Obwohl derzeit eine schwere Dürre das Land heimsucht, stabilisiert sich die Wirtschaft des Landes allmählich, durchaus mit Unterstützung ausländischer Staaten. So konnte die Regierung einen Weltbankkredit zur Restaurierung des syrischen Stromsystems erlangen. Im April beglichen Saudi-Arabien und Katar syrische Schulden bei der Weltbank in Höhe von 15 Millionen US-Dollar.

Friedensvertrag mit Israel?

Mitte Juni konnte eine syrische Bank die erste internationale Finanztransaktion des Landes seit langem ausführen, da Syrien nach dem Ende internationaler Sanktionen nun schrittweise wieder ans internationale Finanzsystem Swift angeschlossen wird.

Als US-Präsident Donald Trump im Mai auf Drängen der arabischen Golfstaaten die US-Sanktionen gegen Syrien aufhob, deutete er auch die Erwartung an, Syrien könne zu einem späteren Zeitpunkt einen Friedensvertrag mit Israel aushandeln. Die israelische Regierung stand al-Sharaa wegen dessen jihadistischer Vergangenheit jedoch zunächst misstrauisch gegenüber. Israel zerstörte syrische Militärgüter und Waffenlager und forderte eine entmilitarisierte Zone im Süden des Landes. Zu diesem Zweck intervenierte Israel auf Seiten drusischer Milizen, die sich Gefechte mit Regierungssoldaten lieferten.

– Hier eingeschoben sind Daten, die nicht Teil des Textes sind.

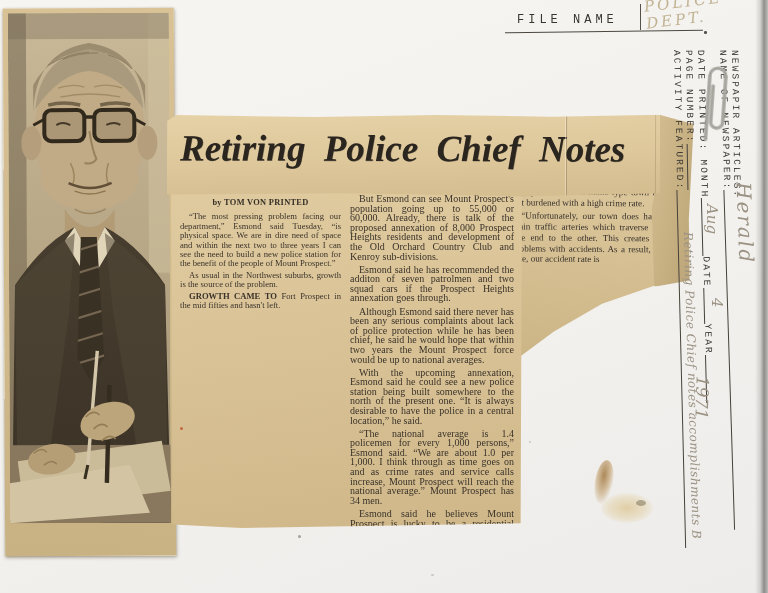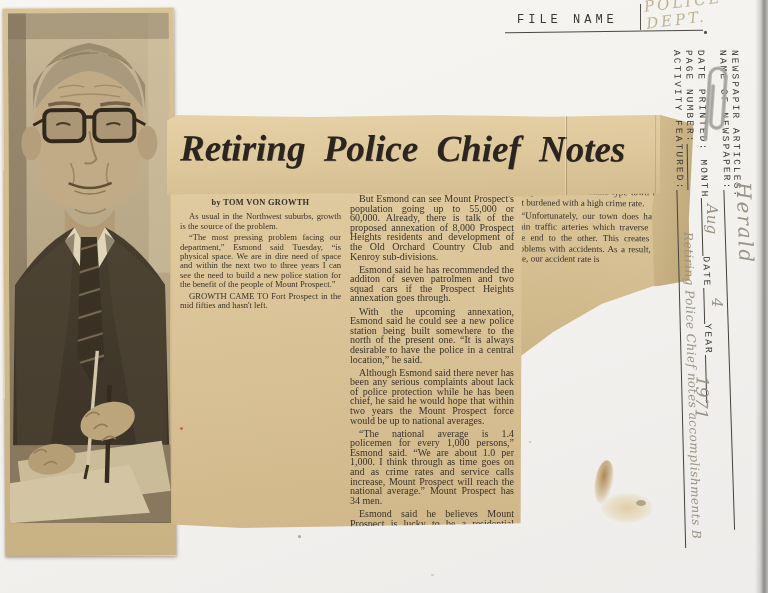"by TOM VON GROWTH" p { text: GROWTH -> PRINTED }
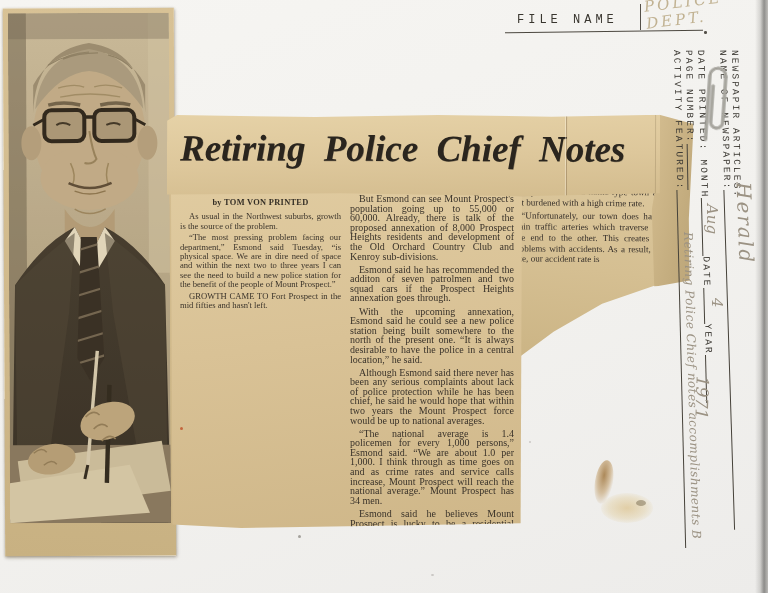"As usual in the Northwest" p.para { order: before "“The most pressing problem facing" -> after "“The most pressing problem facing" }
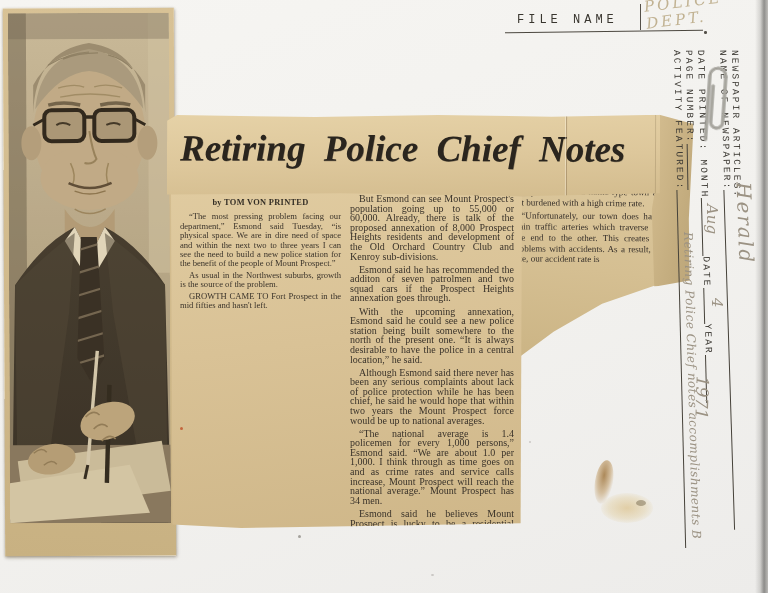"GROWTH CAME TO" .bold-lead { font-weight: normal -> bold }
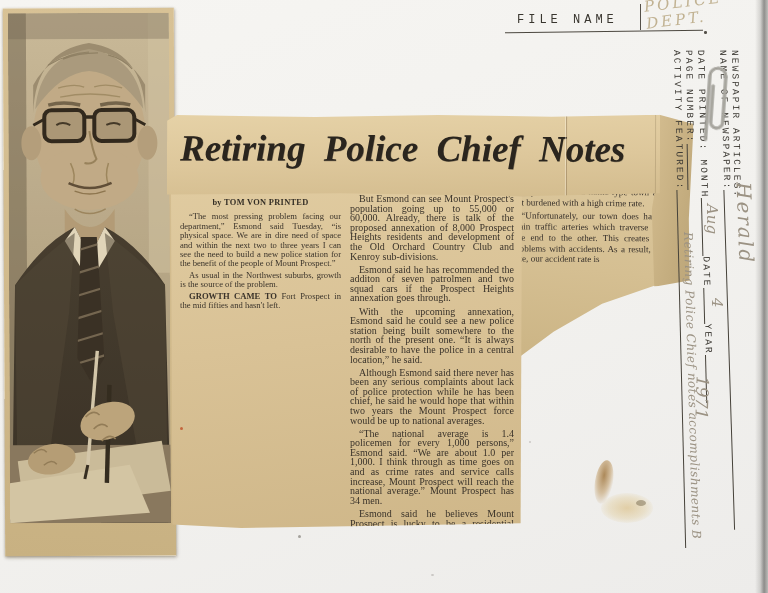"With the upcoming annexation, Esmond" p.para { order: before "Although Esmond said there never" -> after "Although Esmond said there never" }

Seit Mai finden indirekte Gespräche zwischen syrischen und israelischen Gesandten statt. Sporadische israelische Bodenoperationen im Grenzgebiet dauern an, die Luftangriffe haben seitdem jedoch aufgehört. 

Daraufhin bat die syrische Regierung die Vereinigten Arabischen Emirate um Vermittlung; diese unterhalten di­plomatische Beziehungen mit Israel. Seit Mai finden auf diesem Weg indirekte Gespräche zwischen syrischen und israelischen Gesandten statt. Sporadische israelische Bodenoperationen im Grenzgebiet dauern an, die Luftangriffe haben seitdem jedoch aufgehört. Zudem erlaubte Israel der syrischen Regierung, nahe der Pufferzone gegen proiranische Milizen vorzugehen, die vor einigen Wochen Raketen auf Israel abgefeuert hatten.

Die gemeinsame Feindschaft zum Iran und proiranischen Milizen, die auf Geheiß des Iran das Assad-Regime gestützt hatten, hilft beiden Seiten, aufeinander zuzugehen. So verurteilte Syrien es nicht, dass israelische Kampfjets den syrischen Luftraum nutzten, um iranische Atomanlagen und Raketenfabriken anzugreifen; gleichzeitig sicherte Syrien die eigenen Grenzen gegen pro­iranische Milizen aus dem Irak und dem Libanon.

Der Nationale Sicherheitsberater der israelischen Regierung, Tzachi Hanegbi, bestätigte vor dem vertraulich tagenden parlamentarischen Ausschuss für Außen- und Sicherheitspolitik in der vergangenen Woche, dass die indirekten Verhandlungen nun ins Stadium direkter Gespräche gelangt seien und dass Syrien sowie der Libanon Kandidaten für eine Normalisierung sein könnte, in einem ähnlichen Rahmen wie dem der Abraham-Abkommen.